One has to keep this in mind when considering the view I have seen expressed by other services that the SEAL’s don’t always play well with others, with other services.  Specifically, the Air Force has trained special operations personnel–called Combat Control Technicians, or CCT’s–who are roughly to Close Air Support and Comm’s in general what SEAL’s are to underwater demolition, and Green Berets to counterinsurgency and Foreign Internal Defense.  It is their forte.  They are the best at it.

Had Murphy’s team had one of these guys, we likely never would have heard of this mission.  He never would have won the Medal of Honor.  Remember that the reason he won it was his decision to break cover to get to a place where he could transmit, so he could call in reinforcements and extraction.

One sees debates about which service’s special operations personnel have the toughest training.  This is a hard question to answer; but to my mind who has the toughest JOB is easy: CCT’s.  They have to do all the things other Operators do, but while essentially being Air Traffic Controllers, where mistakes get friendly’s blown up.  You have to do, in other words, what is by general consensus one of the most stressful jobs on the planet WHILE UNDER FIRE.

CCT’s further have the challenge of always being the odd man out. They get embedded with Navy and Army units who are very tight, and very skeptical of outsiders.  They have to prove themselves, and in general do it without outside support.  

This part I will now leave alone, but thought it worth saying.  I mean no disrespect to anyone.  Frankly, I walked in expecting to be shaking my head, but realized that I needed to suspend judgement in the face of the clear courage of the men, and the extraordinary circumstances.  They were all noble men, and a credit to the best parts of the American spirit.

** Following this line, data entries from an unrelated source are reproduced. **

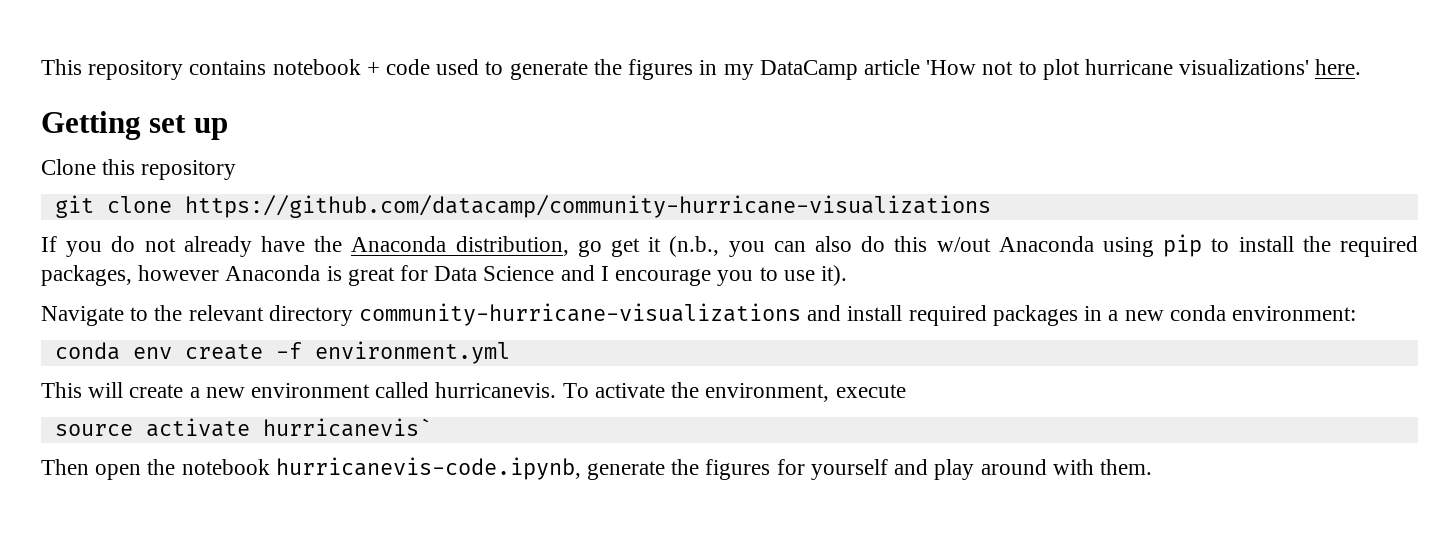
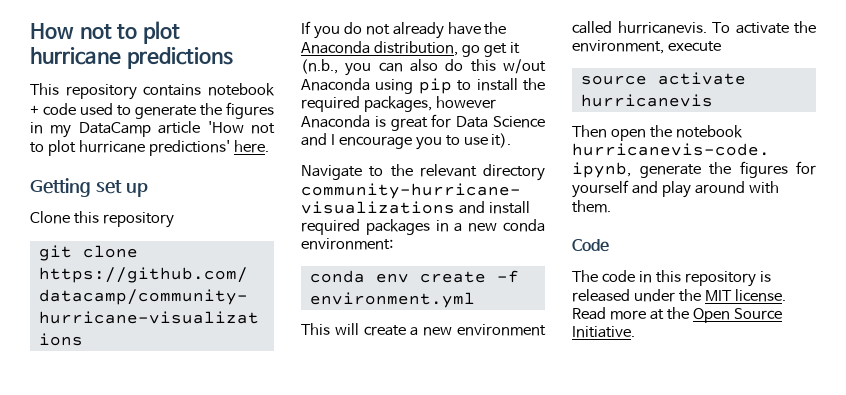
(41, 67) none -> [30,21,180,44] [30,47,233,69] How not to plot hurricane predictions //
[1179,59,1310,75] visualizations' -> [148,140,230,156] predictions'
[262,418,432,437] hurricanevis` -> [580,94,713,107] hurricanevis
(1152, 467) none -> [572,239,609,252] [572,270,771,287] [572,289,786,302] [572,307,782,323] [572,326,635,338] // Code // The code in this repository is released under the MIT license. Read more at the Open Source Initiative.

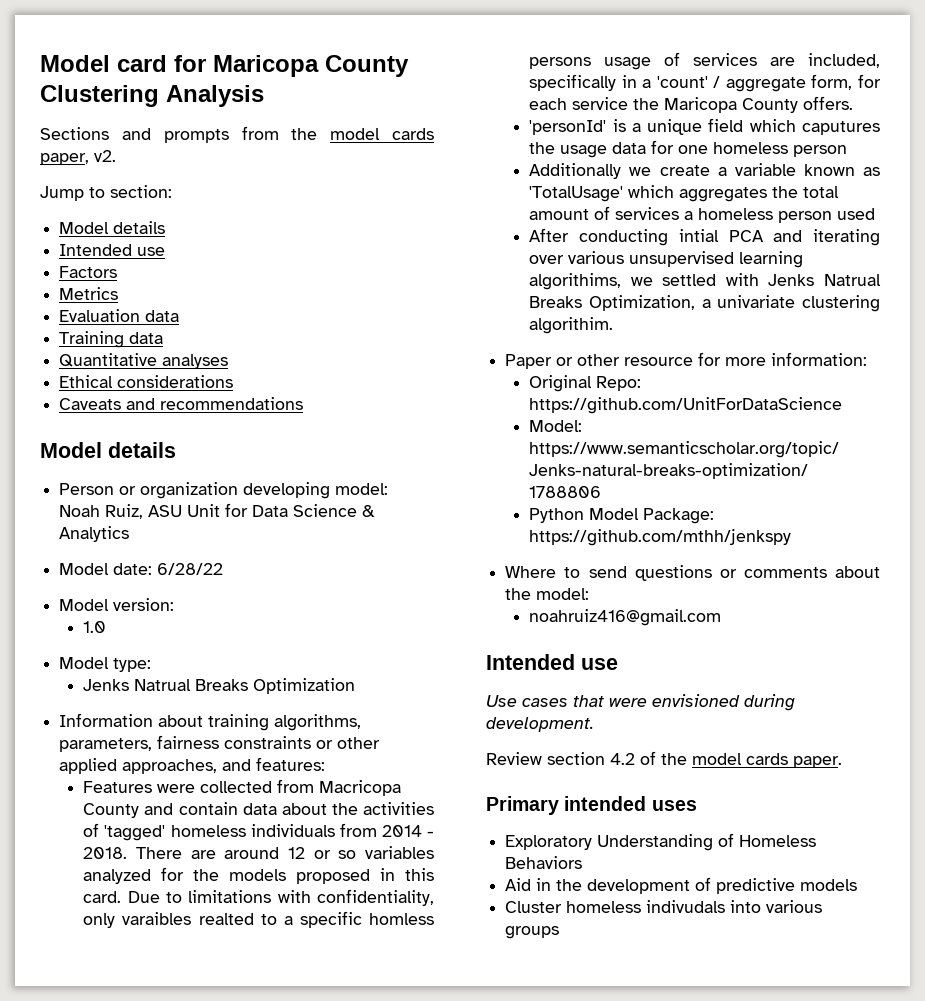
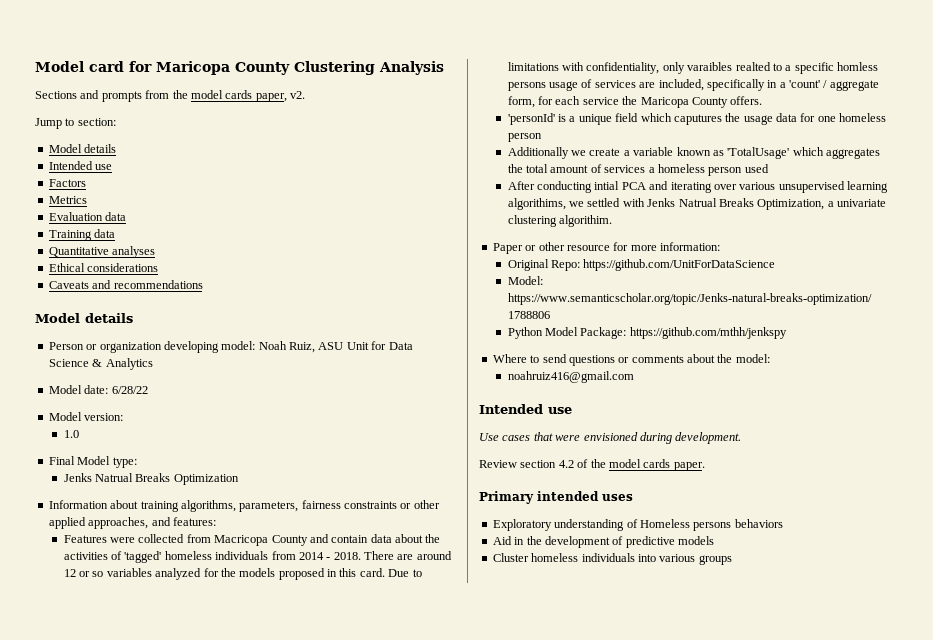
(107, 627) none -> [48,456,75,465] Final
[597,834,714,851] Understanding -> [554,519,625,531] understanding
[505,856,583,869] Behaviors -> [693,519,783,531] persons behaviors
[646,900,726,913] indivudals -> [581,553,635,562] individuals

What I will comment on, though, is this notion of tribes.  It has often seemed to me that one reason for war is precisely the effect it has both on calling forth the best energies of people, but also how it creates intimacy, closeness, love, among men.  Women will always have the battle, the war, of childbirth.  Men have nothing like this.  War, I feel, has often served this purpose.

I think of the American Indians waging their frequent wars with one another, wars which were not genocidal, not final, not intended in general for conquest, but almost as something to do.  They were outlets for excessive energy.  For much of history, in a great many places, war was roughly the equivalent of that situation–which I have found myself in once or twice–where somebody challenges you to fight, and you show up with your people, and they show up with their people, and neither of you really wants to fight, but you can’t back down.  You roll around a bit, exchange a few hits, honor is satisfied, and the people around you separate you.  No real harm is done.

What we need, I continue to feel, is tribes formed outside of violence, in which the risk-taking is entirely internal, entirely emotional.

I had proposed some time ago that on-going Holotropic Breathwork circles could be formed, in groups of roughly 20, in which people repeatedly share deep, emotionally strong experiences, and use those experiences to develop greater openness and trust, but only within that group, on the deepest level.  You share a bond of knowledge shared within the group, but not outside it.  This, it seems to me, is much like what the SEAL’s create in their own rituals.

And this model could be deployed easily and endlessly.  The logistics are not that complicated.

This is my present goal.  I wake up and go to sleep trying to meet this endless ocean which manifests in my experience as Life, a life bigger than me.  I see a transparent world, endlessly in motion, but defined by rules which can be amended and improved.  That is what I see.